Guna menjawab teka-teki tersebut, Satreskrim Polresta Tanjungpinang memastikan akan mendalami kondisi kejiwaan tersangka. Langkah ini diambil karena adanya ketidakwajaran dalam tindakan pelaku yang berupaya menghilangkan jejak dengan memotong-motong tubuh korban pasca-eksekusi.
Kasat Reskrim Polresta Tanjungpinang, Wamilik Mabel, menegaskan bahwa pemeriksaan psikologis menjadi agenda krusial dalam penyidikan ini. Hal ini dilakukan untuk melihat apakah ada gangguan kejiwaan atau tekanan mental tertentu yang melatarbelakangi aksi brutal tersebut.

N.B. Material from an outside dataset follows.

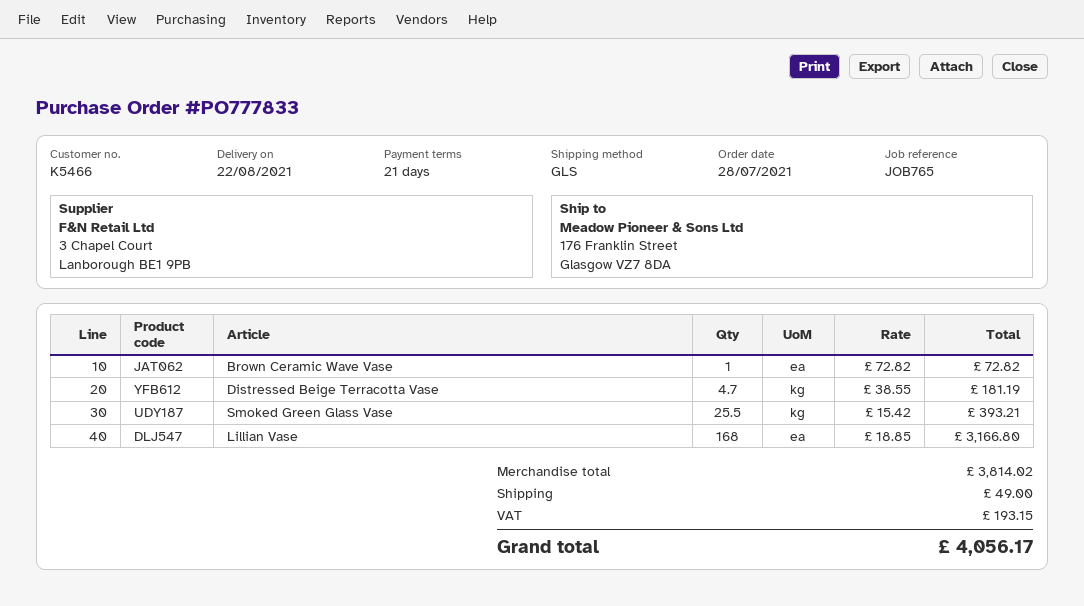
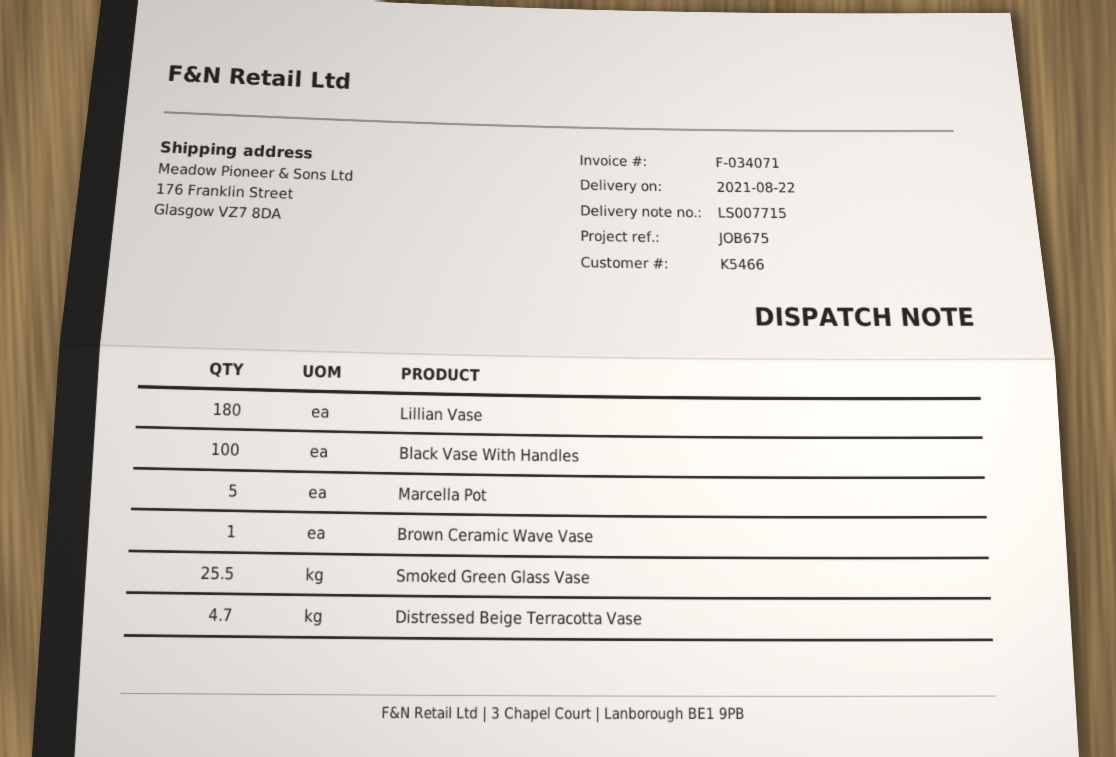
reference: JOB765 -> JOB675
Lillian Vase: 168 -> 180
Black Vase With Handles: none -> 100
Marcella Pot: none -> 5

“Untuk kondisi kejiwaan pelaku masih kami dalami. Kami akan melibatkan ahli psikologi guna memeriksa tersangka secara mendalam,” ungkap Wamilik Mabel kepada awak media.
Meski pasangan ini diketahui kerap terlibat pertengkaran rutin, namun eskalasi konflik yang berujung pada tindakan mutilasi dianggap sebagai anomali, mengingat usia tersangka yang sudah memasuki masa lansia.